Dazu kommt ein echter Pluspunkt fürs Community-Spiel: REANIMAL bietet eine „Friend’s Pass“-Lösung, damit Online-Koop auch klappt, wenn nur eine Person das Spiel besitzt. Fand ich schon bei anderen Spielen eine coole Lösung. Und ganz ehrlich: Gemeinsam ist der Horror doch viel amüsanter.

Boot, Kamera, Setting: Wenn Tarsier loslegt, ist es meisterhaft

Was mich am meisten gepackt hat, ist dieses Tarsier-Talent fürs Setting, die man nicht vergisst: Sequenzen, in denen die Kamera genau den richtigen Winkel findet, Geräusche plötzlich „zu nah“ sind und man reflexartig langsamer läuft, obwohl das Spiel dazu gar nicht zwingt. Ein Highlight ist dabei das Reisen über Wasser/Boot-Passagen – atmosphärisch stark, aber nicht immer butterweich in der Steuerung.

Sounddesign: Angst aus dem Off

Sound ist bei Tarsier nie Tapete. Schritte, entfernte Metallgeräusche, Wind, das Echo in leeren Räumen – das ist der eigentliche Erzähler.
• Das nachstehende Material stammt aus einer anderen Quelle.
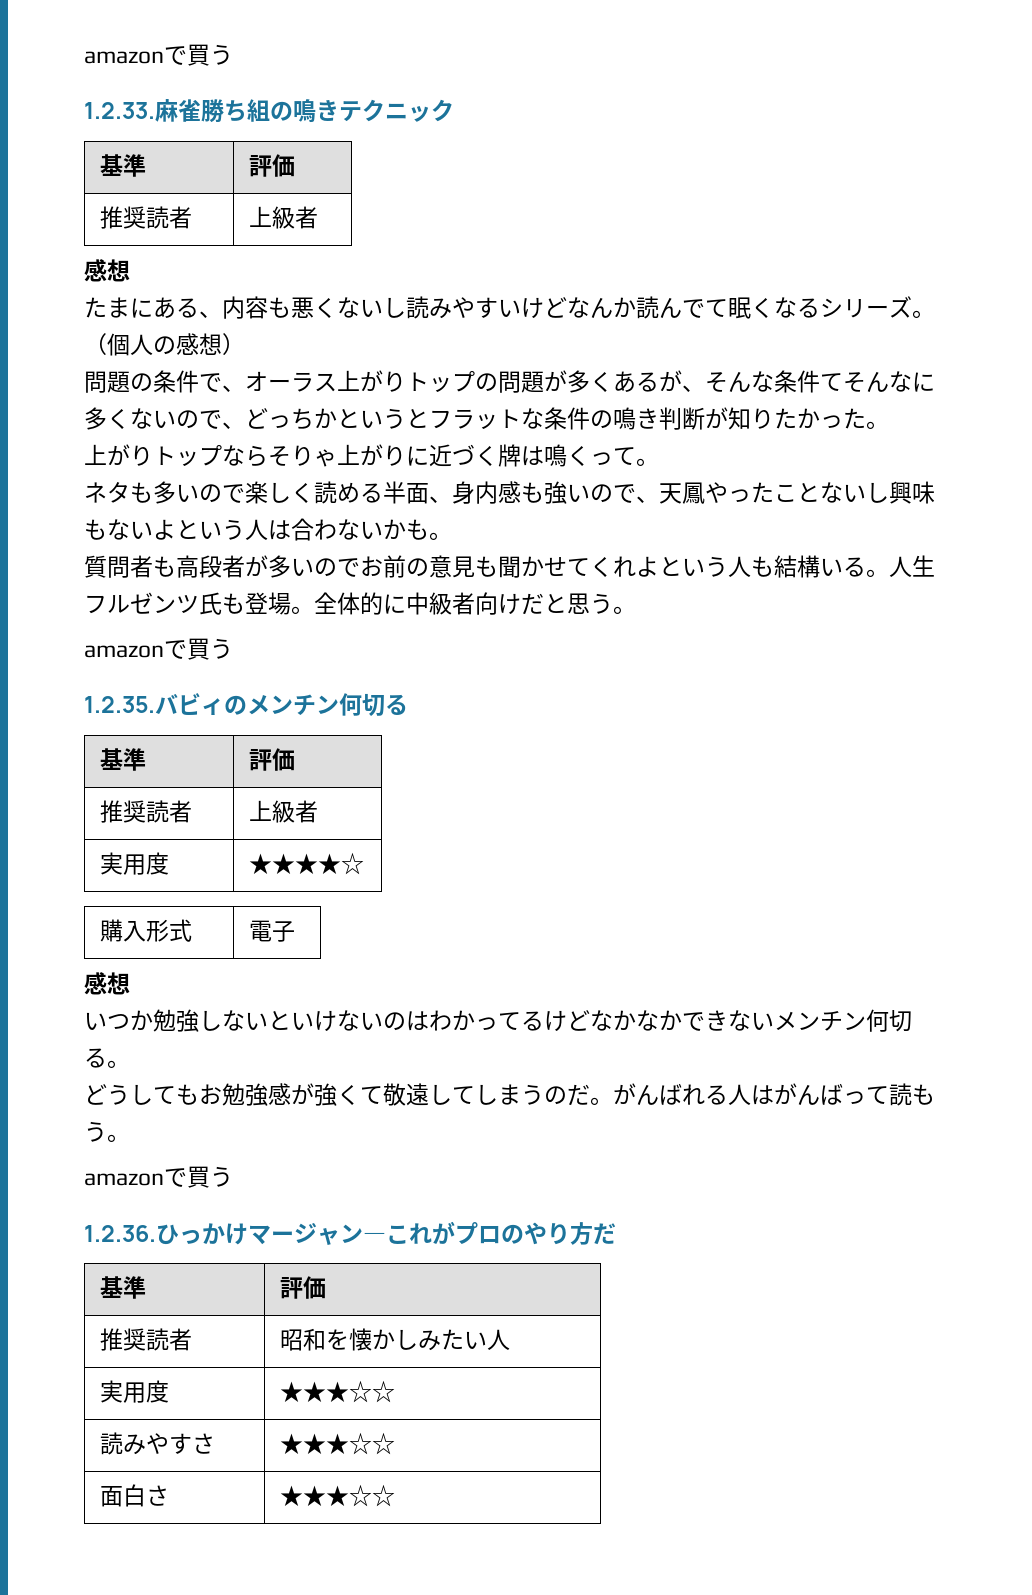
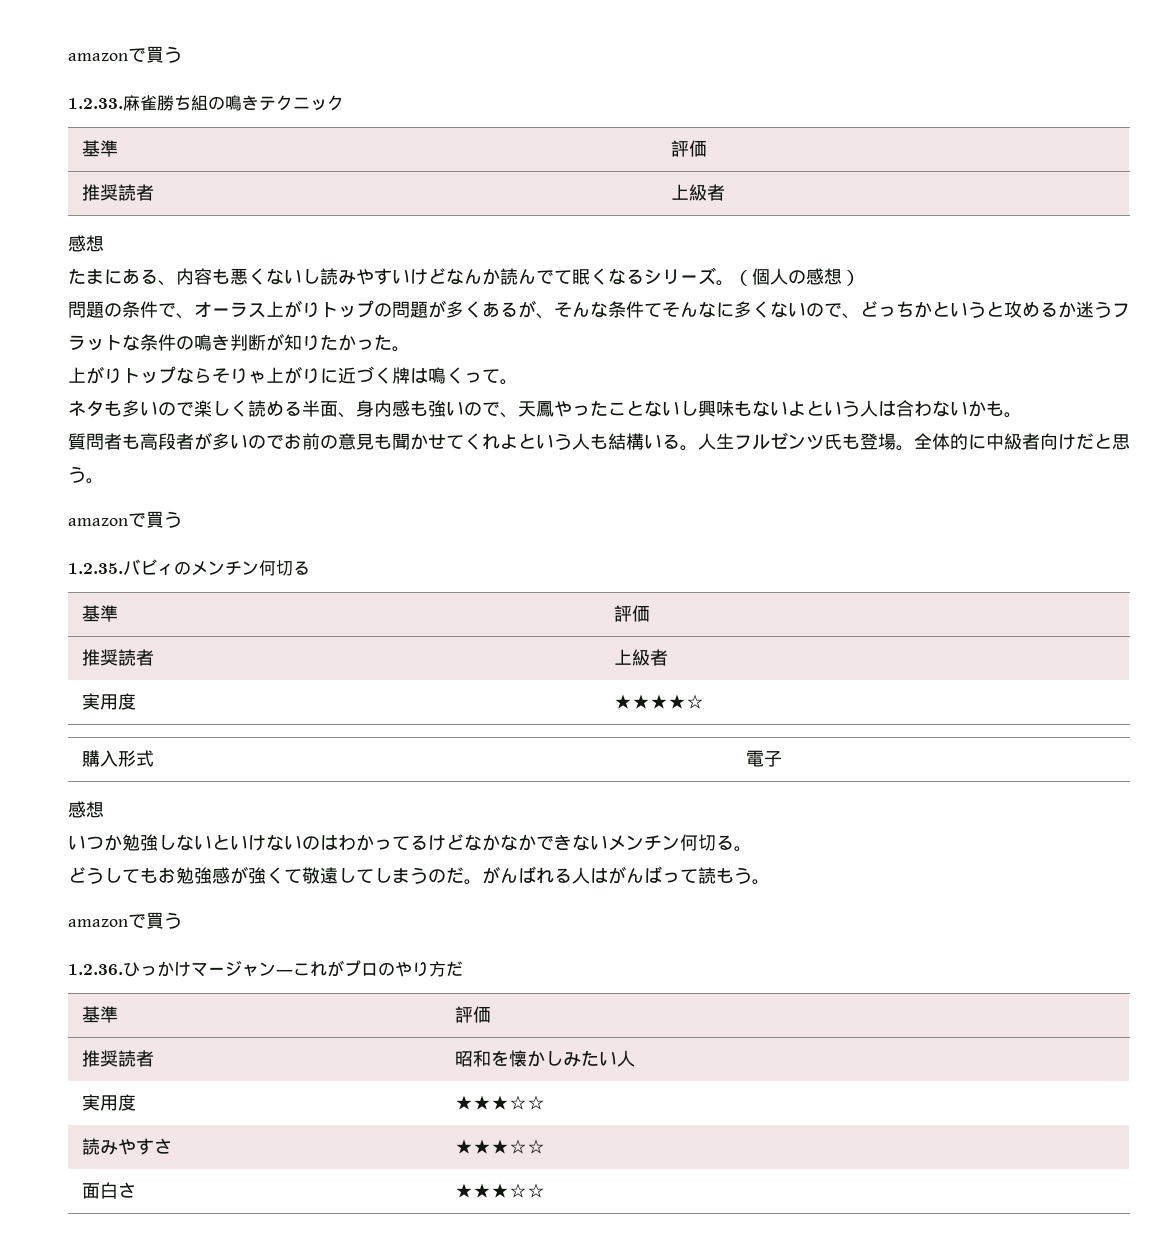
(429, 418) none -> [1004,301,1112,318] 攻めるか迷う

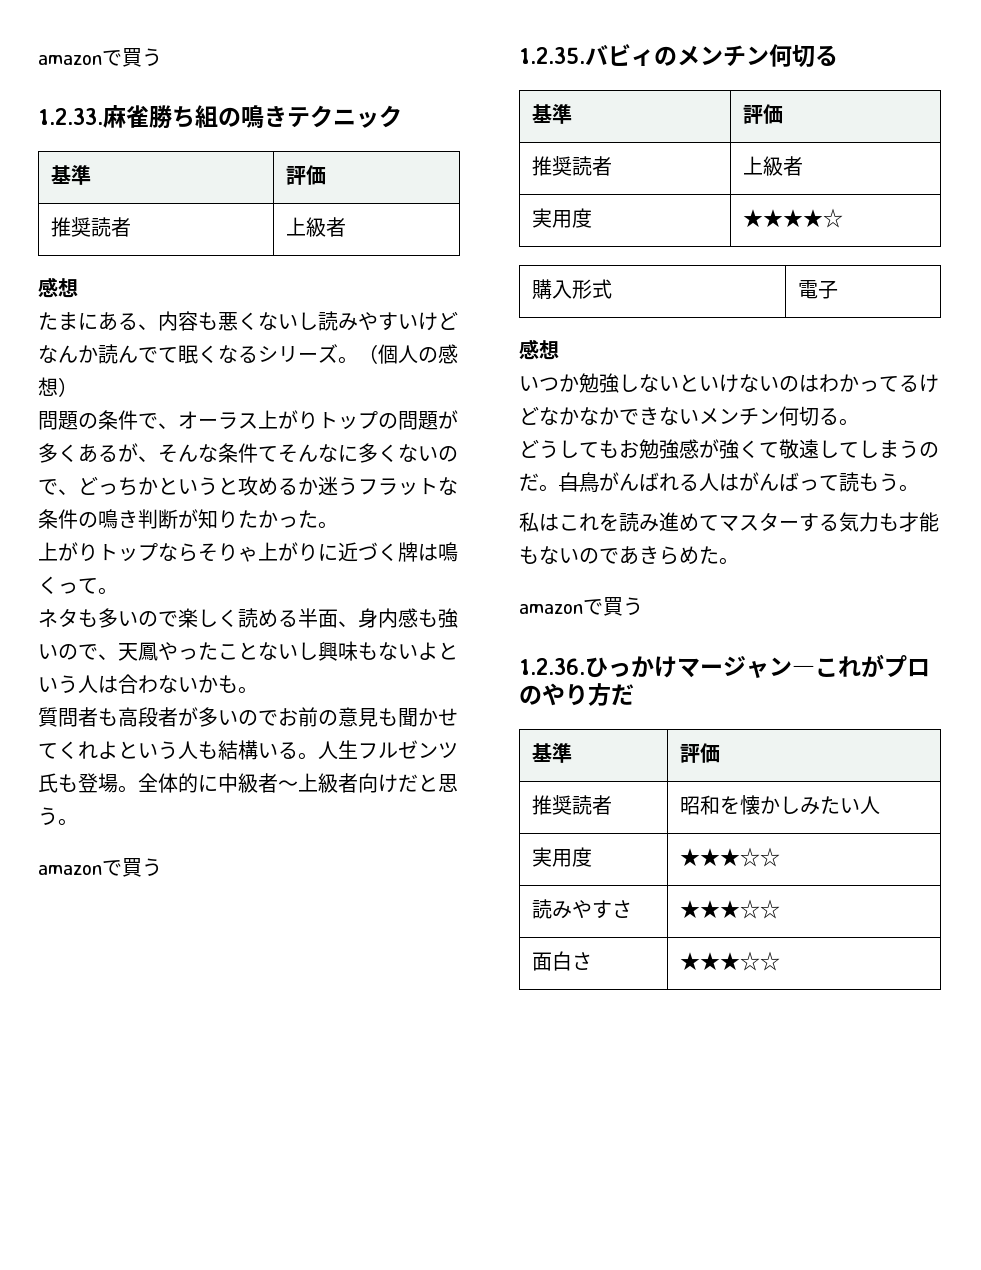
(1040, 441) none -> [278,773,358,793] ～上級者
(482, 882) none -> [559,472,599,493] 白鳥
(770, 882) none -> [519,512,939,532] [519,546,739,565] // 私はこれを読み進めてマスターする気力も才能もないのであきらめた。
Musik bleibt sparsam, und genau dadurch wirken Spitzen (Verfolgungen, Boss-Momente, plötzliche Stille) umso härter. Ja, das trägt den Horror mindestens so sehr wie die Monsterdesigns.

Schwächen: Ungelenke Momente und eine Story, die nicht immer zusammenhält

So stark die Stimmung ist: REANIMAL wirkt stellenweise wie eine Reihe extrem guter Horror-Vignetten, die nicht immer zu einem völlig runden Ganzen verschraubt sind. Dazu kommen kleinere technische/leserliche Stolperer (Kamera/Übersicht, einzelne Glitches je nach Plattform) und Momente, in denen Mechanik und Inszenierung kurz gegeneinander arbeiten.

Und dann ist da noch die Länge: Je nach Spielstil ist man eher im Bereich „kurz, aber intensiv“ (um die 4–5 Stunden) – was okay ist, wenn man genau diese konzentrierte Wucht sucht, aber für manche zu schnell vorbei sein dürfte.

Fazit: Tarsiers Albtraum sitzt – und Koop macht ihn noch fieser

REANIMAL ist nicht einfach „mehr Little Nightmares“, sondern eine dunklere, erwachsenere Ausprägung davon: weniger Märchen, mehr Abgrund. Spielerisch bleibt es bewusst reduziert (Stealth, Flucht, leichte Rätsel), aber die Audiovision, das Monsterdesign, das Setting und die ständige Anspannung sind Tarsier in Hochform. Besonders stark: Der Koop, der durch die gemeinsame Kamera sogar noch beklemmender wirkt – und dank Friend’s Pass angenehm zugänglich ist.

Wenn ihr Little Nightmares liebt und mit einem härteren Ton leben könnt, ist REANIMAL ein Pflichttrip. Und wenn ihr jemanden habt, der mutig genug ist, mit euch auf diese Insel zu fahren: Zu zweit wird’s nicht leichter – nur unvergesslicher.